• [Problem details]
Pick out the lines below with "border" and list them.

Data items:
****

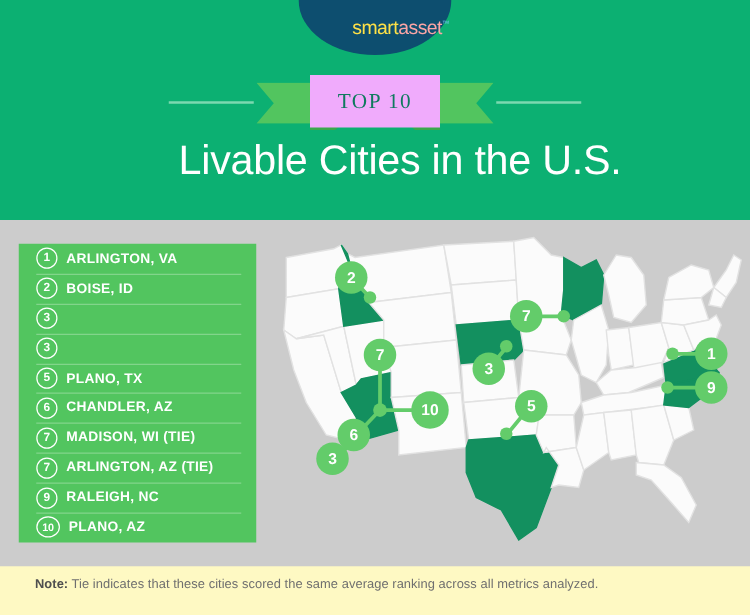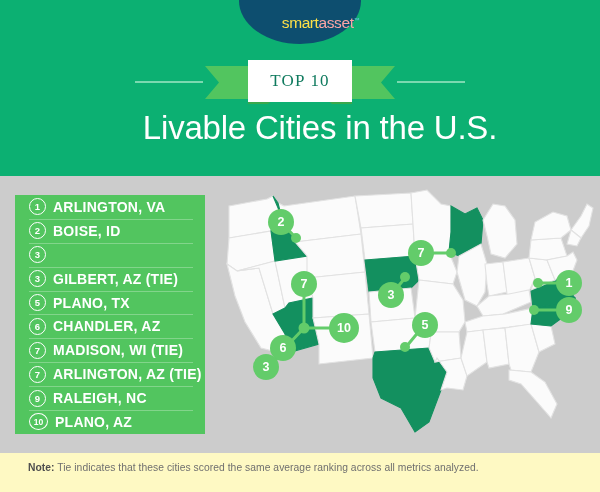--- a/index.html
+++ b/index.html
@@ -54,21 +54,21 @@
     left:335px;
     clip-path:polygon(0 0,60px 0,46px 16.5px,60px 33px,0 33px);
   }
   .ribbon-fold{
     position:absolute;top:39px;height:5px;width:26px;background:#3aa84c;
   }
   .ribbon-fold.left{left:248px;clip-path:polygon(0 0,26px 0,20px 5px,0 5px);}
   .ribbon-fold.right{left:326px;clip-path:polygon(0 0,26px 0,26px 5px,6px 5px);}
   .ribbon-plate{
     position:absolute;left:248px;top:0px;width:104px;height:42px;
-    background:#ffffff;display:flex;align-items:center;justify-content:center;
+    background:#f0abfc;display:flex;align-items:center;justify-content:center;
   }
   .ribbon-label{
     font-family:"Liberation Serif", serif;
     font-size:17px;color:#0f7a5e;letter-spacing:1.2px;
   }
 
   .page-title{
     position:absolute;left:0;top:108px;width:600px;
     text-align:center;color:#ffffff;
     font-size:33px;font-weight:300;letter-spacing:-0.2px;
@@ -96,21 +96,21 @@
     background:rgba(255,255,255,.28);
   }
   .rank-num{
     width:17px;height:17px;border:1.4px solid #ffffff;border-radius:50%;
     color:#ffffff;font-size:9.5px;font-weight:700;
     display:flex;align-items:center;justify-content:center;
     flex:0 0 auto;box-sizing:border-box;
   }
   .rank-num.wide{width:19px;font-size:8.6px;}
   .rank-name{
-    color:#ffffff;font-size:14px;font-weight:700;letter-spacing:.25px;
+    color:#ffffff;font-size:11px;font-weight:700;letter-spacing:.25px;
     margin-left:7px;white-space:nowrap;
   }
 
   
   .map-wrap{
     position:absolute;left:215px;top:0px;width:385px;height:277px;
   }
   .map-svg{display:block;width:385px;height:277px;}
 
   .marker{
@@ -171,21 +171,20 @@
         </li>
         <li class="rank-item">
           <span class="rank-num">2</span>
           <span class="rank-name">BOISE, ID</span>
         </li>
         <li class="rank-item">
           <span class="rank-num">3</span>
         </li>
         <li class="rank-item">
           <span class="rank-num">3</span>
-          <span class="rank-name">GILBERT, AZ (TIE)</span>
         </li>
         <li class="rank-item">
           <span class="rank-num">5</span>
           <span class="rank-name">PLANO, TX</span>
         </li>
         <li class="rank-item">
           <span class="rank-num">6</span>
           <span class="rank-name">CHANDLER, AZ</span>
         </li>
         <li class="rank-item">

****

• [Result]
     width:17px;height:17px;border:1.4px solid #ffffff;border-radius:50%;
     flex:0 0 auto;box-sizing:border-box;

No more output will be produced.